The right interpretation is: A 1% increase in GDP per capita has a 5.947/100 = 0.05947 increase in life expectancy.
Multivariate Regressions
R Sq. and Adj. R Sq.
The output provided by R for multiple regression is exactly the same as for bivariate regression
Sometimes we need to be conscious that we are talking about more than one predictor variable
In a multivariate regression, we care about the adjusted R squared
The reason is that the value of the \(R^2\) never decreases no matter the number of variables we add to our regression model.
Even if we are adding redundant variables to the model, the value of R-squared does not decrease.
In the case of the Adjusted R-squared, adding redundant variables to the model reduces the Adjusted R-squared: the Adjusted R-squared can thus be negative: This usually happens when the model fits the data worse than a model with no predictors — meaning it adds noise rather than explanatory power.

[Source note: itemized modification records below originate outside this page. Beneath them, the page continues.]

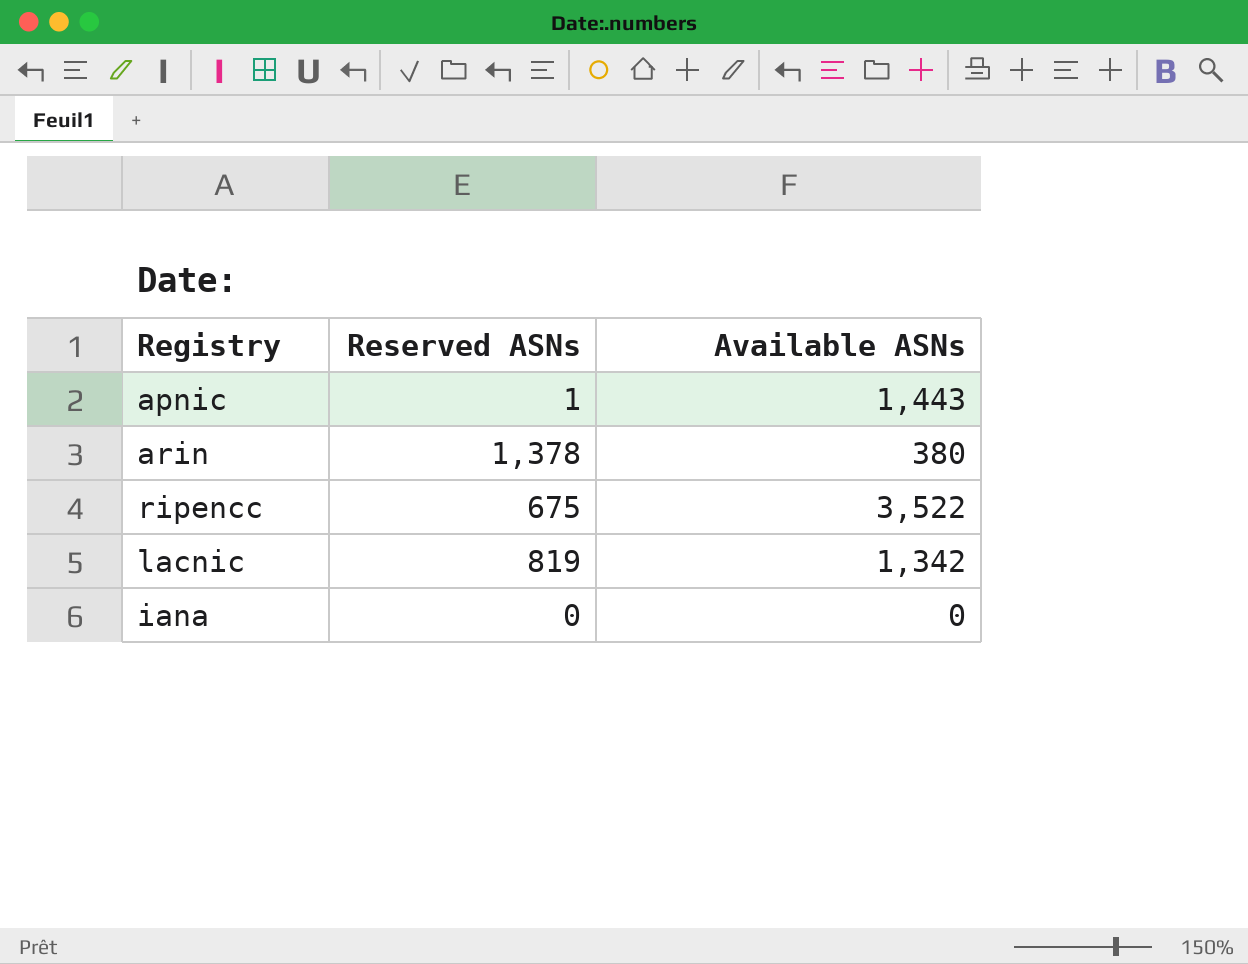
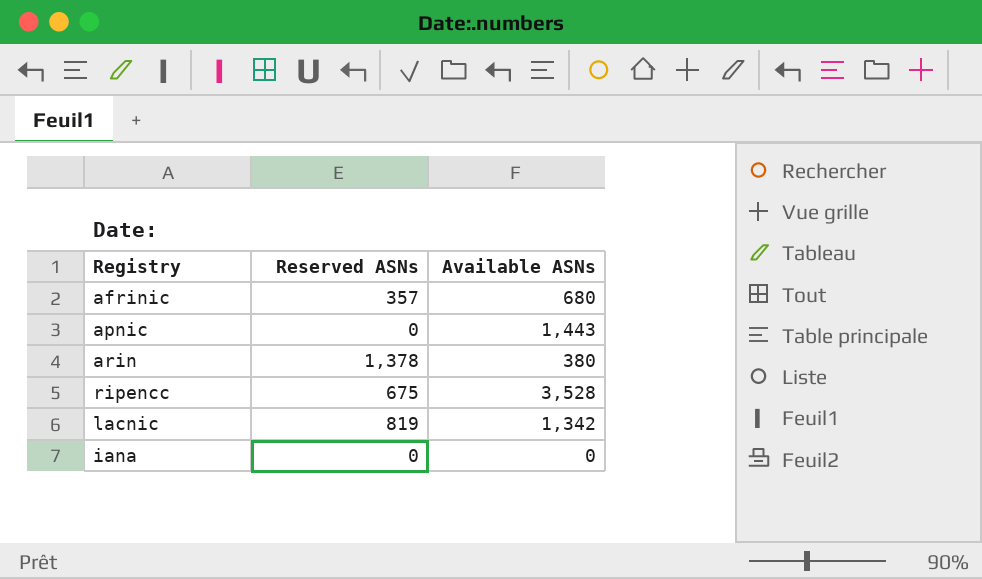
row afrinic: none -> 357 | 680
apnic | Reserved ASNs: 1 -> 0
ripencc | Available ASNs: 3,522 -> 3,528

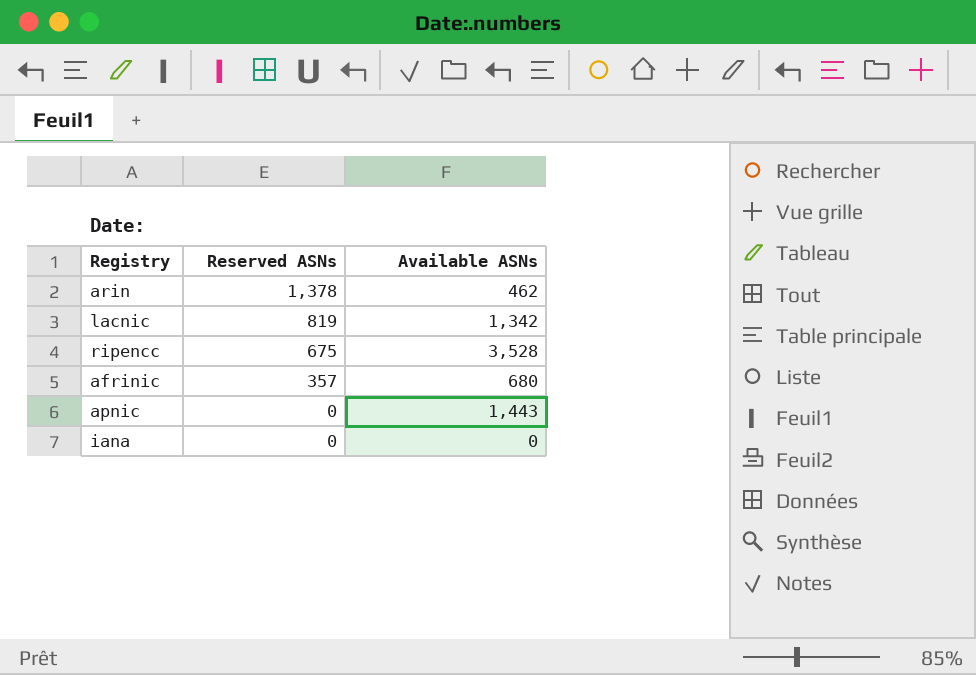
row order: none -> Reserved ASNs descending
arin | Available ASNs: 380 -> 462

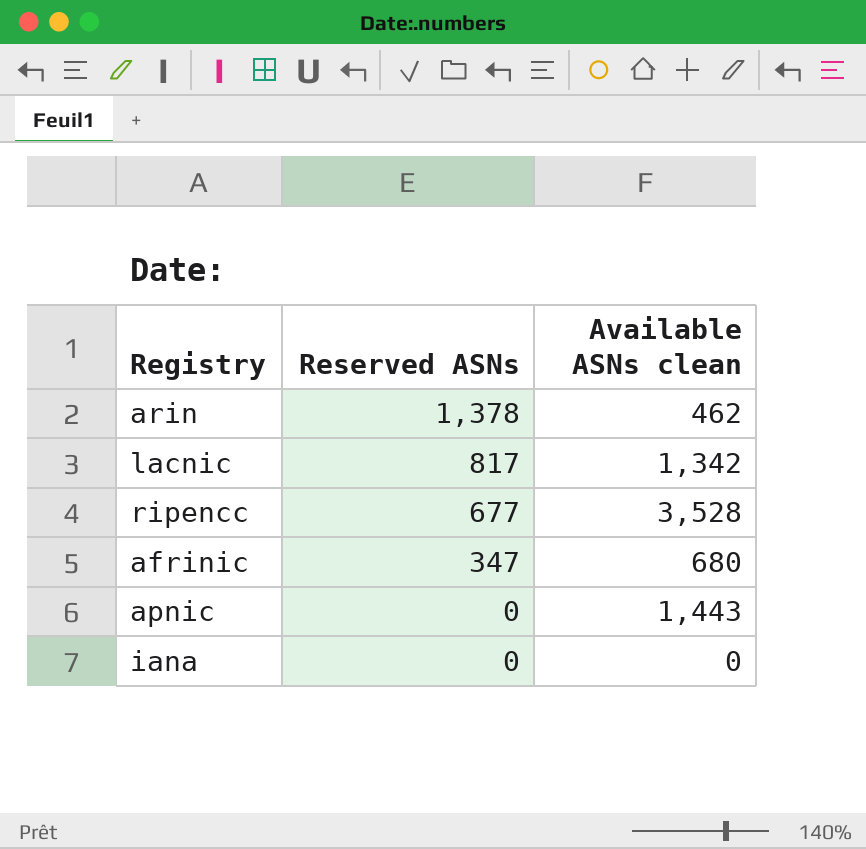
column name: Available ASNs -> Available ASNs clean
lacnic | Reserved ASNs: 819 -> 817
ripencc | Reserved ASNs: 675 -> 677
afrinic | Reserved ASNs: 357 -> 347

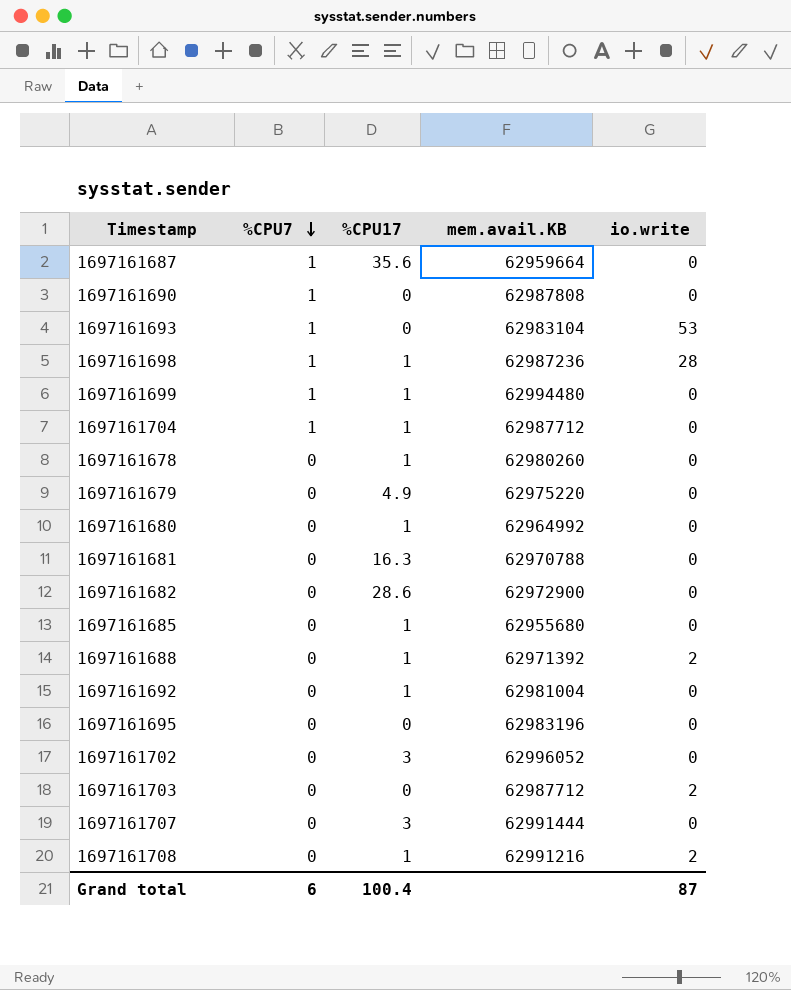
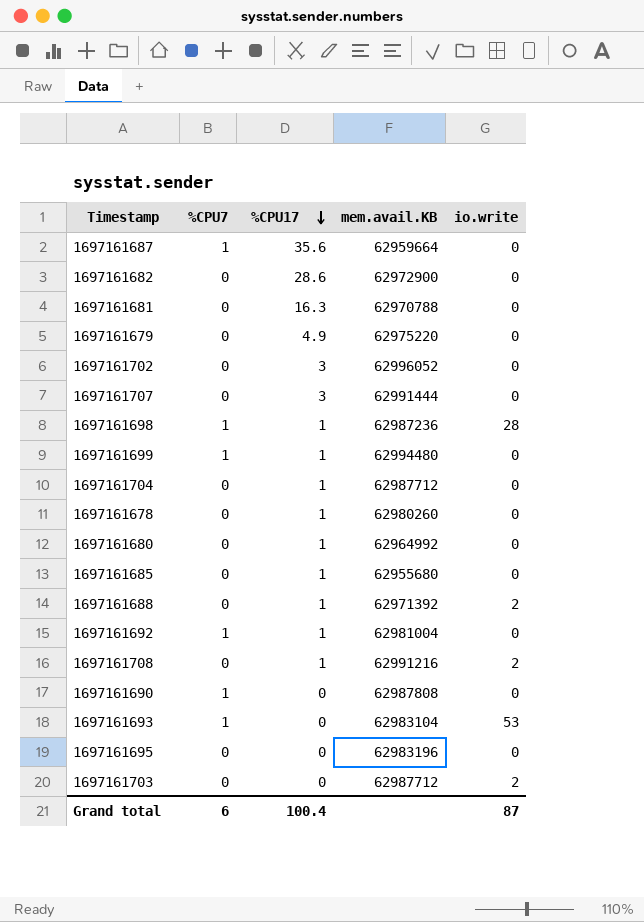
row order: %CPU7 descending -> %CPU17 descending
1697161704 | %CPU7: 1 -> 0
1697161692 | %CPU7: 0 -> 1

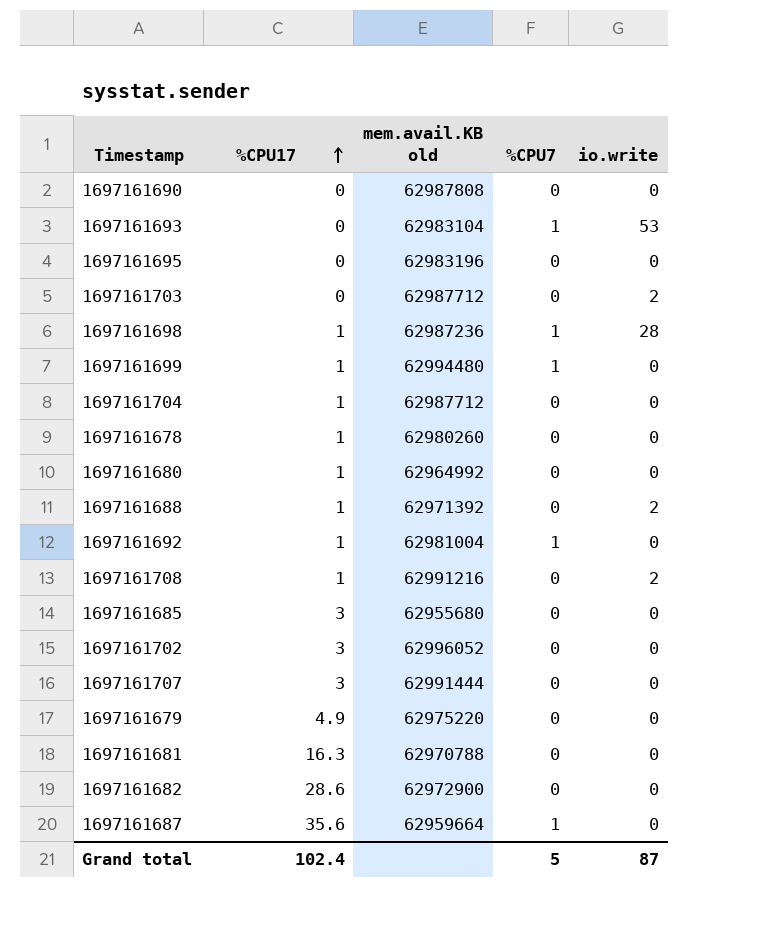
row order: %CPU17 descending -> %CPU17 ascending
column name: mem.avail.KB -> mem.avail.KB old
column %CPU7 | position: 2 -> 4
1697161690 | %CPU7: 1 -> 0
1697161685 | %CPU17: 1 -> 3
Grand total | %CPU17: 100.4 -> 102.4
Grand total | %CPU7: 6 -> 5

Conclusion: What You Should Remember
Binary regression estimates group differences: \[
\beta_1 = \text{mean}(y \mid x = 1) - \text{mean}(y \mid x = 0)
\]
Always check group means and sample sizes first.
Interaction terms allow effects to vary across groups
(e.g. slope/intercept differences for EU vs. non-EU).
Multivariate regression controls for other factors:
coefficients show the effect of one variable holding others constant.
Use Adjusted \(R^2\) to assess model fit when adding predictors.